30km from Llanes to Ribadesella strangely didn’t seem so tiring.

We set out from Llanes down a lovely promenade of trees slightly worried about the length of the day with rain looming. But we were still on a bit of a high after amazing meal last night.

Setting out

Thanks to the rain, and the poor food of the previous two nights, we opted to eat in the hotel’s restaurant. The restaurant is in the former chapel of a monastery which makes a lovely dining room. We went for the Fadaba menu which centered on the local Austurian bean stew. Every part was just fabulous. For reasons no one could explain, we were also the only customers which meant we got attentive service and free flowing drinks. Really the only fly in our ointment was that we were always aware of our early start in the morning.

Dinner

So the walk today was long but it was pretty and we had plenty of opportunities for coffee and orange juice stops.

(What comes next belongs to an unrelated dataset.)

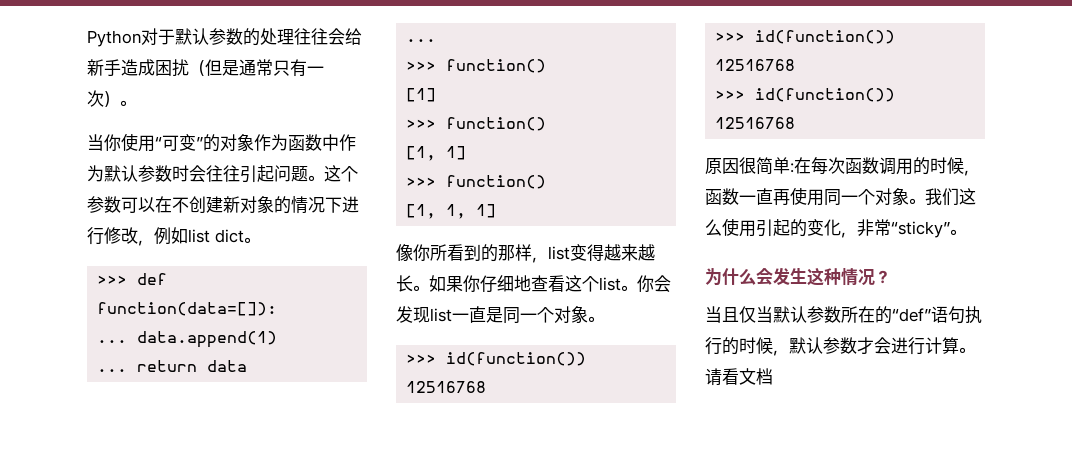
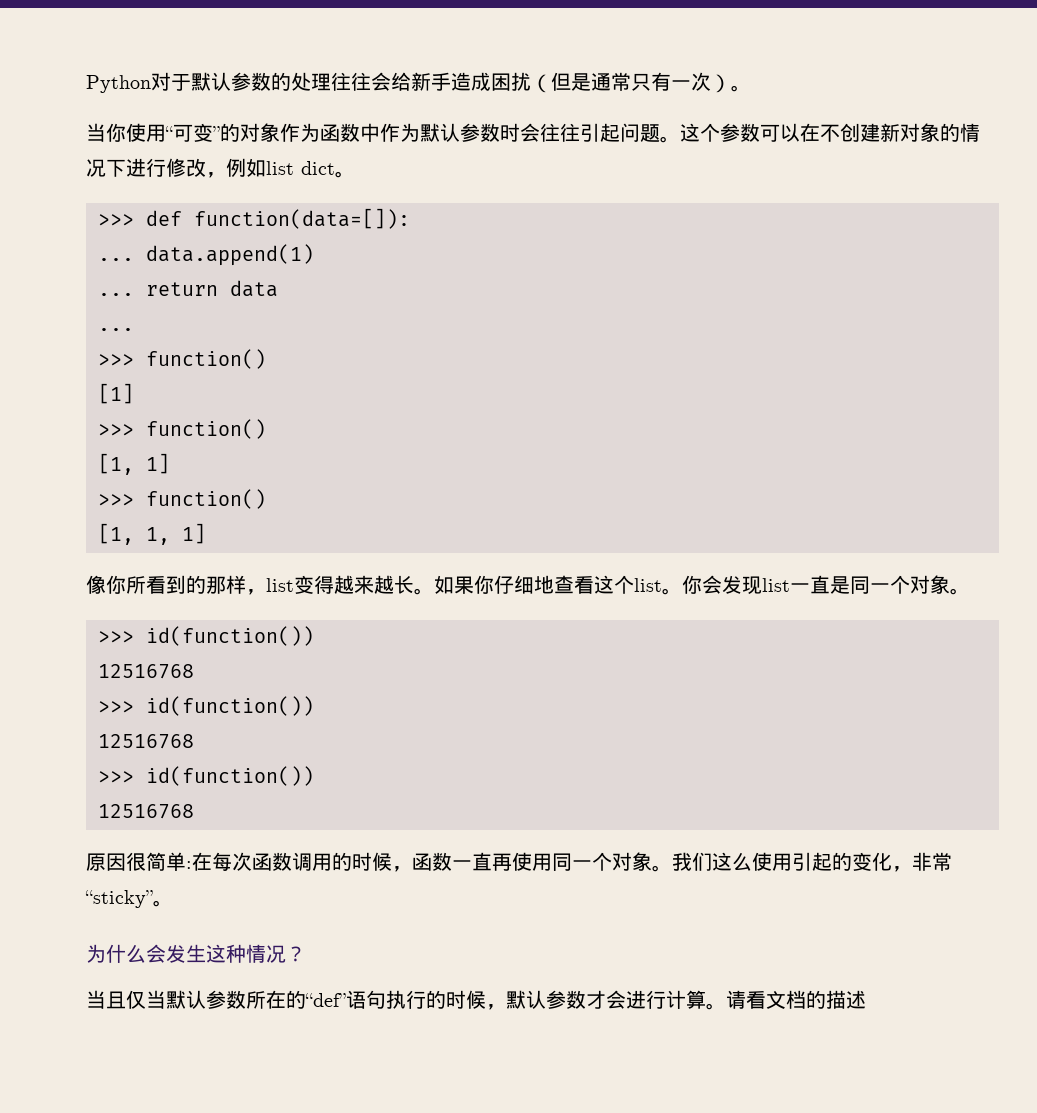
(773, 376) none -> [806,990,866,1009] 的描述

At one point we passed the strangest little shrine that was a stone kennel with bars, sitting inside a larger set of bars.

Vampire dog kennel?

There were several beautiful churches and rivers. And one church on a river.

Church on a river
River without church

The rain held off until we were almost at Ribadesella, so we only had to walk for about 4km in the wet. Our hotel is excellent but has a weird haunted house look about it.

Hotel

But the continuing rain has left us with another decision. Do we venture out to find food, or do we eat in the hotel’s Michelin-starred restaurant? Serious issues confront us.